### [Work order]
Hunt for the word "Phản" across the entries below, copying each line that holds it.

### [Extracted information]
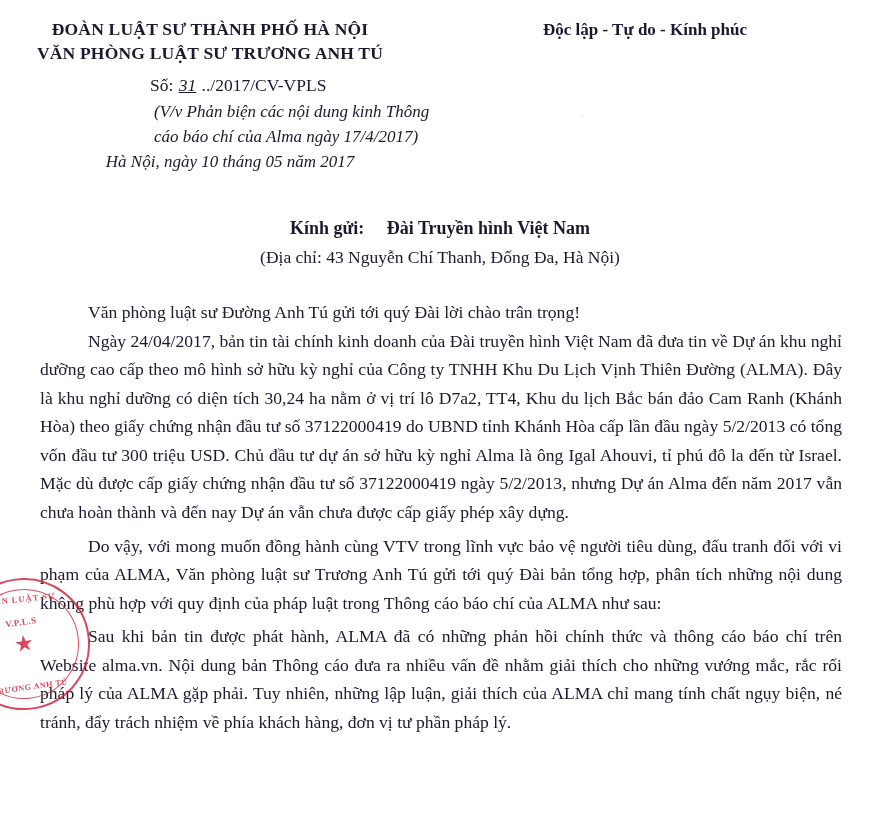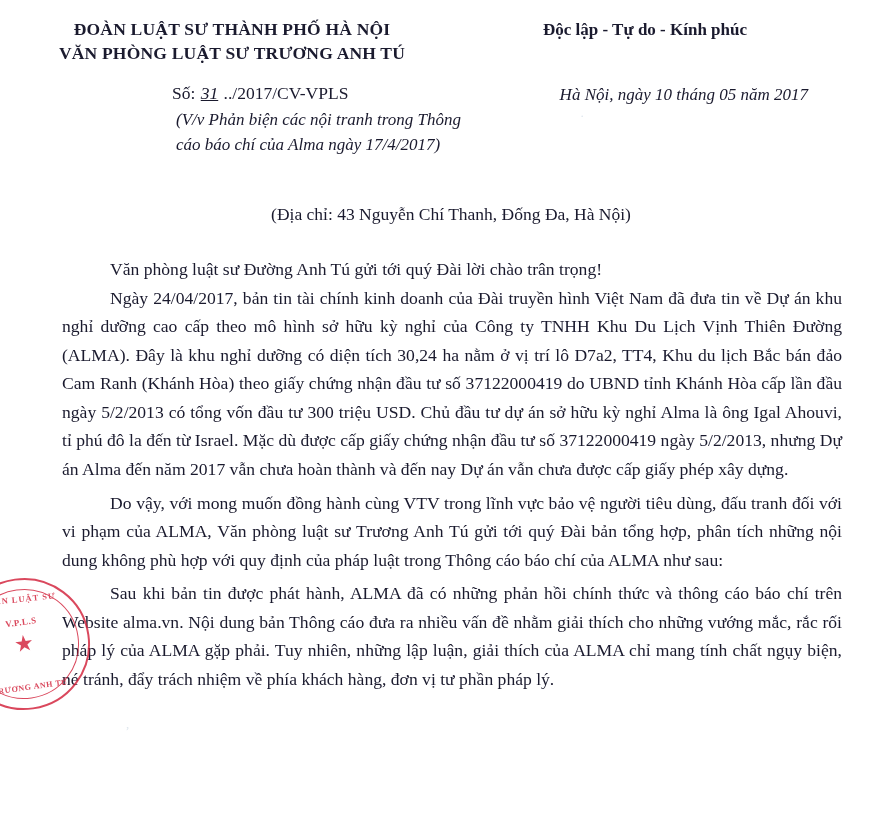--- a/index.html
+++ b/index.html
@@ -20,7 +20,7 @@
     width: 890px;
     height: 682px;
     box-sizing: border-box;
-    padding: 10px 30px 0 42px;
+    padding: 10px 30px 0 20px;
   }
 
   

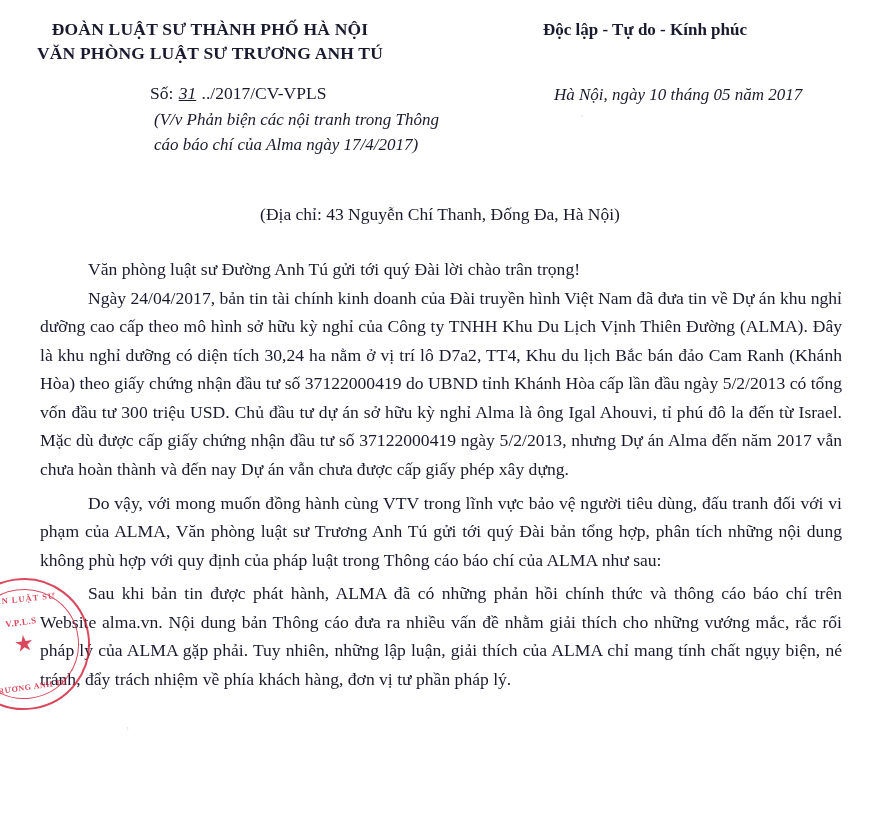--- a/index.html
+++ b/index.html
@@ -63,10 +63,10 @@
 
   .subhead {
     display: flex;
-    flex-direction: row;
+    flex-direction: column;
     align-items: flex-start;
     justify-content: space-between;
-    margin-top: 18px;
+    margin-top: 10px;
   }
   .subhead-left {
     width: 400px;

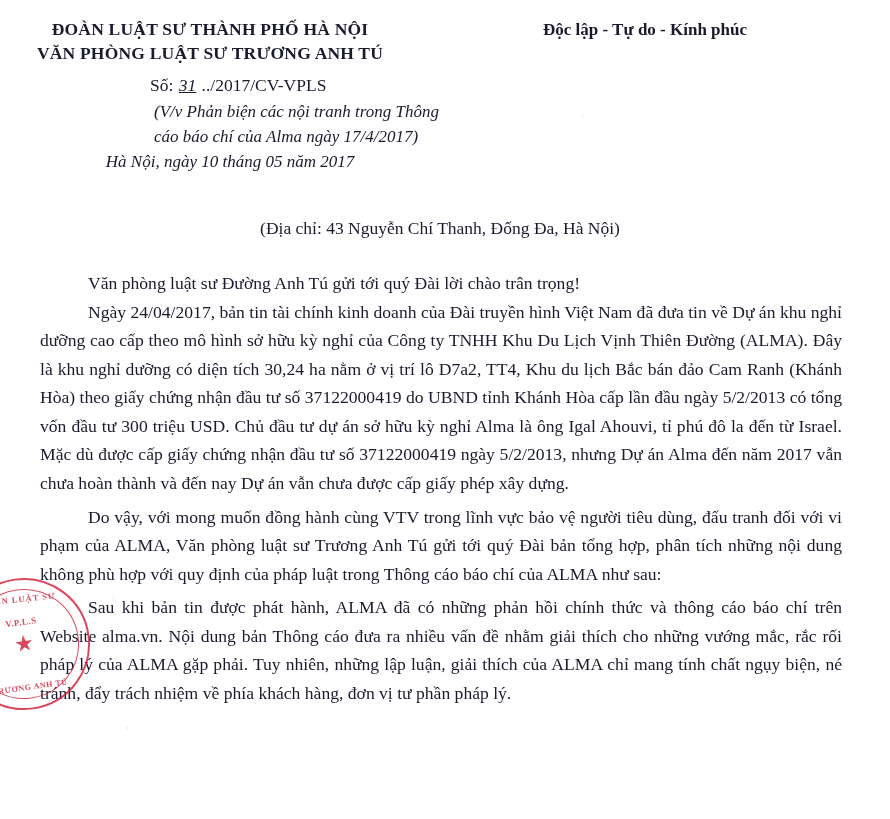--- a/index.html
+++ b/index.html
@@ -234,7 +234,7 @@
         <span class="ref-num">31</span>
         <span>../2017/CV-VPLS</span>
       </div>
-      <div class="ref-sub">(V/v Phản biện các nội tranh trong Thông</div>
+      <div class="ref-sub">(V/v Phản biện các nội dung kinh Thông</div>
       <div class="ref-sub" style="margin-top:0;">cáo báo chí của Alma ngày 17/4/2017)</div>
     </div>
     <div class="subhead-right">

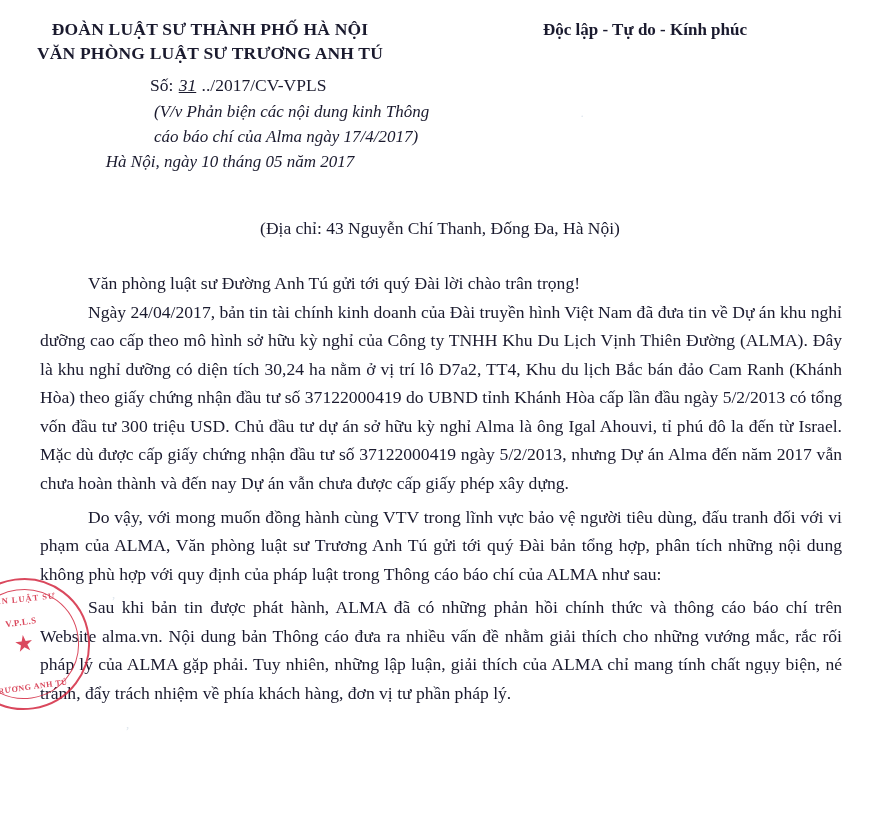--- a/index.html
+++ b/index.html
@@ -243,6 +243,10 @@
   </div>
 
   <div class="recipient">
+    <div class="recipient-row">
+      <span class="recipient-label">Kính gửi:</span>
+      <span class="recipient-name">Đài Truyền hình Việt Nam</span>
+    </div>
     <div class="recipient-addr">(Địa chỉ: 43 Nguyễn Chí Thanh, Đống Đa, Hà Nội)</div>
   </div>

### [Task output]
-      <div class="ref-sub">(V/v Phản biện các nội tranh trong Thông</div>
+      <div class="ref-sub">(V/v Phản biện các nội dung kinh Thông</div>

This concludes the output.